### Task to carry out:
Go through the material line by line and copy each one with the word "direction".

*** Opening of Exercise materials ***

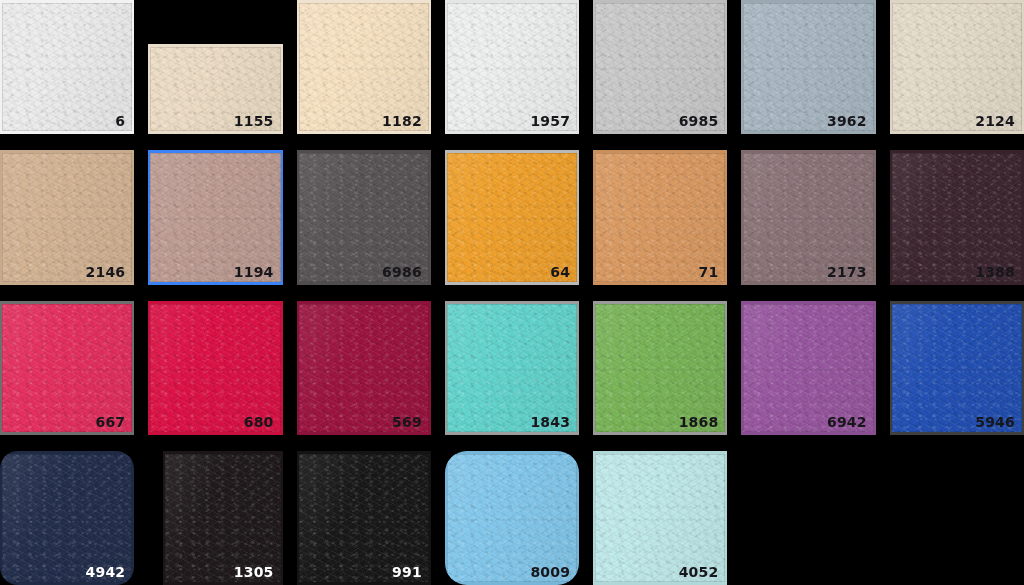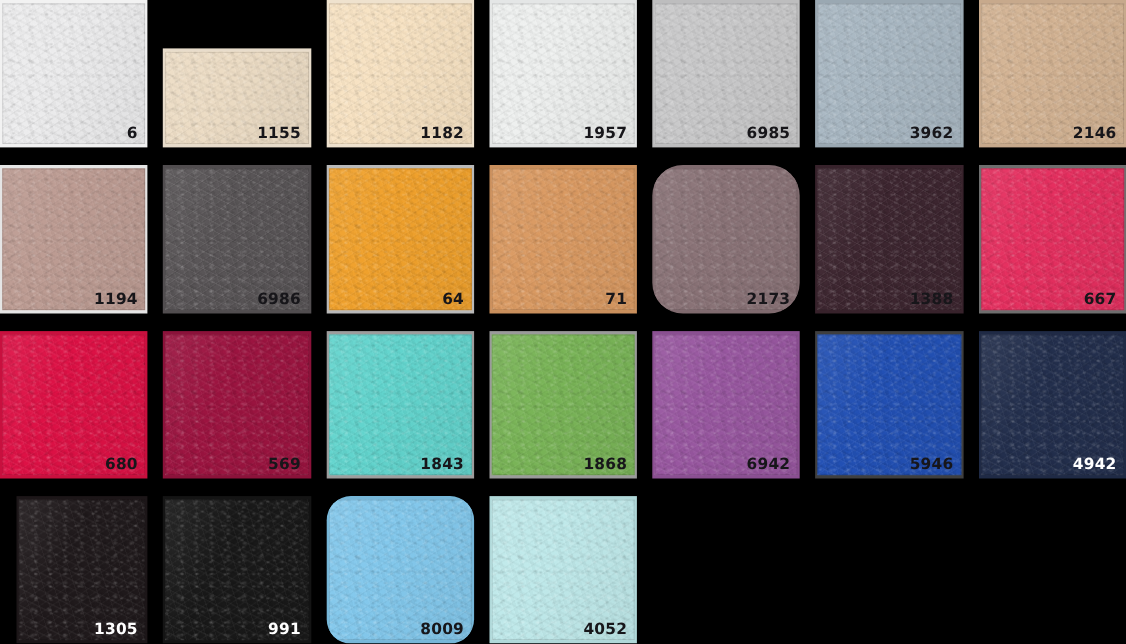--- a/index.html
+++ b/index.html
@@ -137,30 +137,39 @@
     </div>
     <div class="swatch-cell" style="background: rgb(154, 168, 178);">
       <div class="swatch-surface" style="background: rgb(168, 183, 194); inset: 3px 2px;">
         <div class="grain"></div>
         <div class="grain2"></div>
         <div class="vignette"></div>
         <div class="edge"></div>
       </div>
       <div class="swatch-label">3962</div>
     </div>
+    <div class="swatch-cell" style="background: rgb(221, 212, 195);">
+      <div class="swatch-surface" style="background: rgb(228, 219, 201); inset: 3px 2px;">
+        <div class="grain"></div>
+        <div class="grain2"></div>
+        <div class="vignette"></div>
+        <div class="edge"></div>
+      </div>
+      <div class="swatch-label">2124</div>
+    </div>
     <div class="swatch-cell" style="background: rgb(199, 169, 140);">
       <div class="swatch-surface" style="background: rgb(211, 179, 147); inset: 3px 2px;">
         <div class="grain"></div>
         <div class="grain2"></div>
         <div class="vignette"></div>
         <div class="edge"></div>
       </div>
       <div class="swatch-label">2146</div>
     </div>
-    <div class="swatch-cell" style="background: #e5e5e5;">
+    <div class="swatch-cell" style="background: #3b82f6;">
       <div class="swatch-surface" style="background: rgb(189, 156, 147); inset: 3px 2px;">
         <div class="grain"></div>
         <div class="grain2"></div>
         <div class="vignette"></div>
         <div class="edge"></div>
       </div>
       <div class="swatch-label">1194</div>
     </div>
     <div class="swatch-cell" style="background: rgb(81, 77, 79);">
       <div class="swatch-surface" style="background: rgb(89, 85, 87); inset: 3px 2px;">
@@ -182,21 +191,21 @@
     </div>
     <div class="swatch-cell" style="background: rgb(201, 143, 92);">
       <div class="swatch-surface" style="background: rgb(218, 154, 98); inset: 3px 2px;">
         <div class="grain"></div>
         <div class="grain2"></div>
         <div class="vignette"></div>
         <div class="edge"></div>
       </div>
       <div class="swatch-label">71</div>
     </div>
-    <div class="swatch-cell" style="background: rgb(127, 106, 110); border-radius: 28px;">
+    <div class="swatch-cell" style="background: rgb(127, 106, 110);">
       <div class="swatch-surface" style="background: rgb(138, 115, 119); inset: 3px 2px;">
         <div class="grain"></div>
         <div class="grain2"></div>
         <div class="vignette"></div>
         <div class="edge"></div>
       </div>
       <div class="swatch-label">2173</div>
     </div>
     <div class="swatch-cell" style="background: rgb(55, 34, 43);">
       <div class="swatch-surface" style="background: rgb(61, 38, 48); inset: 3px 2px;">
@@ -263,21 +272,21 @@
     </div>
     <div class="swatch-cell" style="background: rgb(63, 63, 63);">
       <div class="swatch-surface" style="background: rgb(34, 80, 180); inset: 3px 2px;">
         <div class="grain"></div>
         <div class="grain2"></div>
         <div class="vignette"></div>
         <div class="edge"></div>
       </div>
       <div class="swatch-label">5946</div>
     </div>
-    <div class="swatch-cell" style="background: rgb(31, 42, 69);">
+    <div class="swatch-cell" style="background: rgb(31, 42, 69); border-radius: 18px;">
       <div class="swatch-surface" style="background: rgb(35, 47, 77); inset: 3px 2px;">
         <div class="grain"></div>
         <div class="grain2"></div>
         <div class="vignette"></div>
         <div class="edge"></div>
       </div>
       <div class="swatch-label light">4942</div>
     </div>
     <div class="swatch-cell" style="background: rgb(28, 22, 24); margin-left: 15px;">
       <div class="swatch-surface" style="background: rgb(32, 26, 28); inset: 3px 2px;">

*** Close of Exercise materials ***
*** Opening of Exercise materials ***

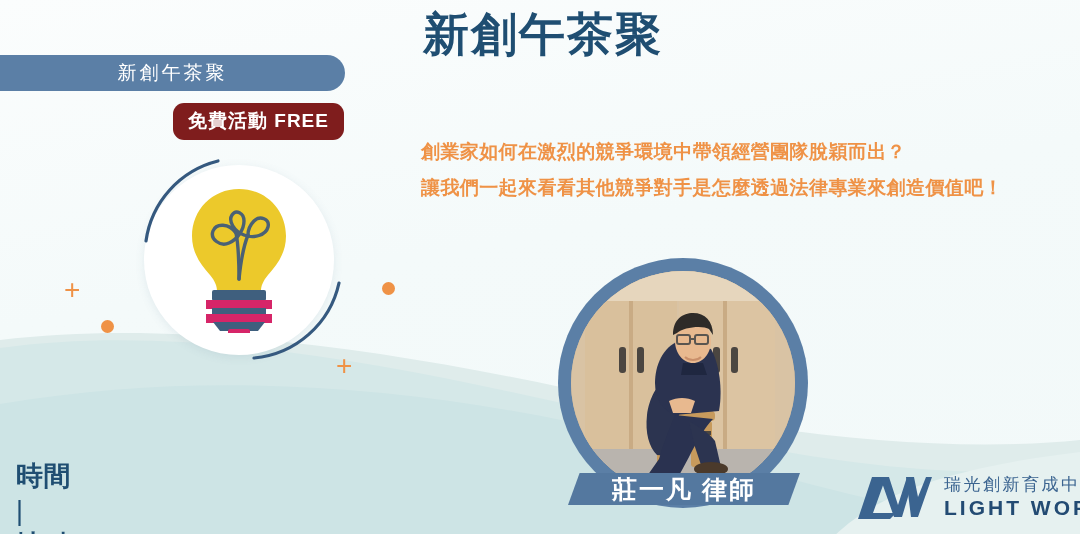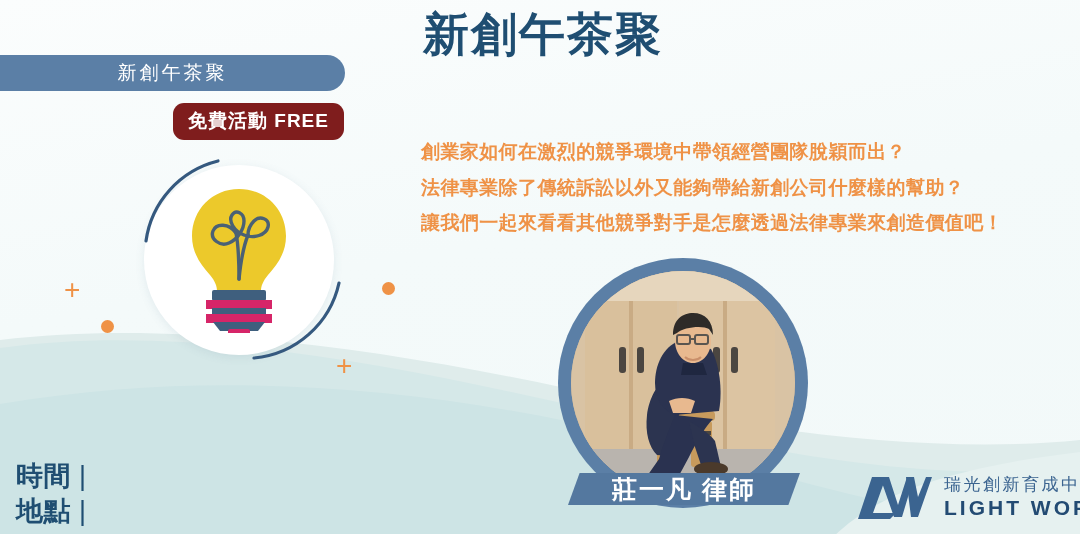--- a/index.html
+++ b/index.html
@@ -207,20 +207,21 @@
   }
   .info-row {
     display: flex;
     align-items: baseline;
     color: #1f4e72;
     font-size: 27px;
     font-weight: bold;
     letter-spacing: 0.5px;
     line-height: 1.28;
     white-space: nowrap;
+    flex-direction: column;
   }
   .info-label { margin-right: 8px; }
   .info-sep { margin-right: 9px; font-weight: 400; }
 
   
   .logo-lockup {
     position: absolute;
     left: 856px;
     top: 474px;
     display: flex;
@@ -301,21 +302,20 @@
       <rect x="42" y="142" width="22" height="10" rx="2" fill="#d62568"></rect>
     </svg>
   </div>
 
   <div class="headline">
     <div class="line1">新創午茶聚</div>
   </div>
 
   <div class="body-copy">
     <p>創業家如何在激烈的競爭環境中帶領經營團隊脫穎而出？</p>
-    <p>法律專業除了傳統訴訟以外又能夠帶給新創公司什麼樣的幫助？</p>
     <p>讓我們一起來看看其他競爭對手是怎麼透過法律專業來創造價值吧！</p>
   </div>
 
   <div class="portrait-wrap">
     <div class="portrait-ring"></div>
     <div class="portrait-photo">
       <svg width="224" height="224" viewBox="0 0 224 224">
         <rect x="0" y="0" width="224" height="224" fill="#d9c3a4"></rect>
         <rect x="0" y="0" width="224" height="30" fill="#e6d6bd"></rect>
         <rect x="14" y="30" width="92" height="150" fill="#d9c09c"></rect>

*** Close of Exercise materials ***
*** Opening of Exercise materials ***

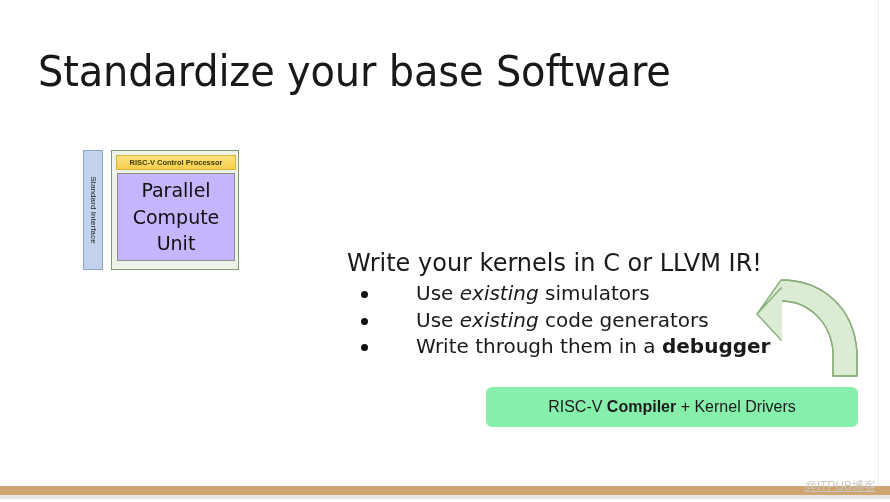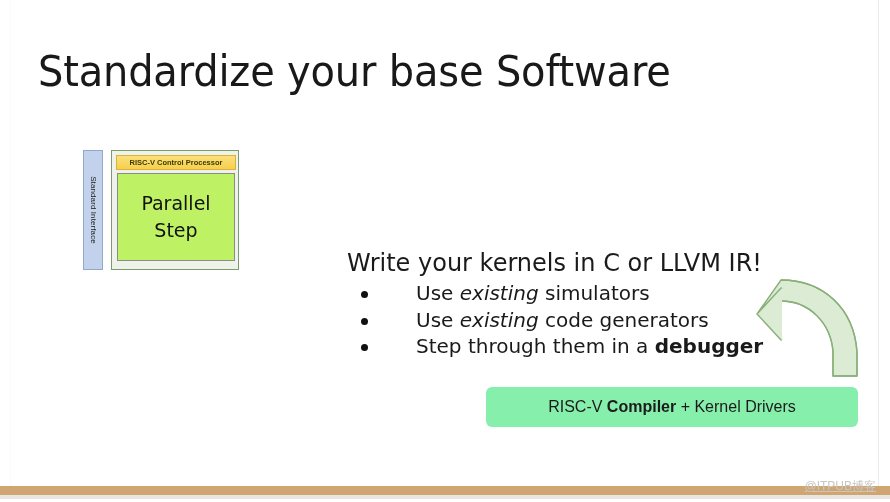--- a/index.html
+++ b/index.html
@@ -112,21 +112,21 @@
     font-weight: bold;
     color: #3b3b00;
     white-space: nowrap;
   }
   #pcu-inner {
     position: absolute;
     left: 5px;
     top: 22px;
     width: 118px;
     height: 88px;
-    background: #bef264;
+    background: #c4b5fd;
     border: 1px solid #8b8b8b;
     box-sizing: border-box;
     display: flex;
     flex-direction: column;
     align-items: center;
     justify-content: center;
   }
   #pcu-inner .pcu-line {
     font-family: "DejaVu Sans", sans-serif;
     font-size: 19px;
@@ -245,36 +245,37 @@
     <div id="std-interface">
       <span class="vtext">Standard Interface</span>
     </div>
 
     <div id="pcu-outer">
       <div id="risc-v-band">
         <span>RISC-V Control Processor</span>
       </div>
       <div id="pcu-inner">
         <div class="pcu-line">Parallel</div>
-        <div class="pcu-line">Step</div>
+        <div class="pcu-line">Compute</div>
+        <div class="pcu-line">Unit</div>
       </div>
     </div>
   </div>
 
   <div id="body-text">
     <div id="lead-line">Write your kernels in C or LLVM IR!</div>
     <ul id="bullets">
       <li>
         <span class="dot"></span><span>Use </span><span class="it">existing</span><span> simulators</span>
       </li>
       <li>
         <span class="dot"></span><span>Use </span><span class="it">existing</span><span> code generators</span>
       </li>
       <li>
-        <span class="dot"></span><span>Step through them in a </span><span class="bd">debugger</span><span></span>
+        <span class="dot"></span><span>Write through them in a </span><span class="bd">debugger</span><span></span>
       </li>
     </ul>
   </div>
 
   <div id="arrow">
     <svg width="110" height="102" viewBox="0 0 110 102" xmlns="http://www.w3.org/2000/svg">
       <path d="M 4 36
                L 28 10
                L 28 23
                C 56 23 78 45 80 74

*** Close of Exercise materials ***

### Answer for the task:
+    flex-direction: column;
     flex-direction: column;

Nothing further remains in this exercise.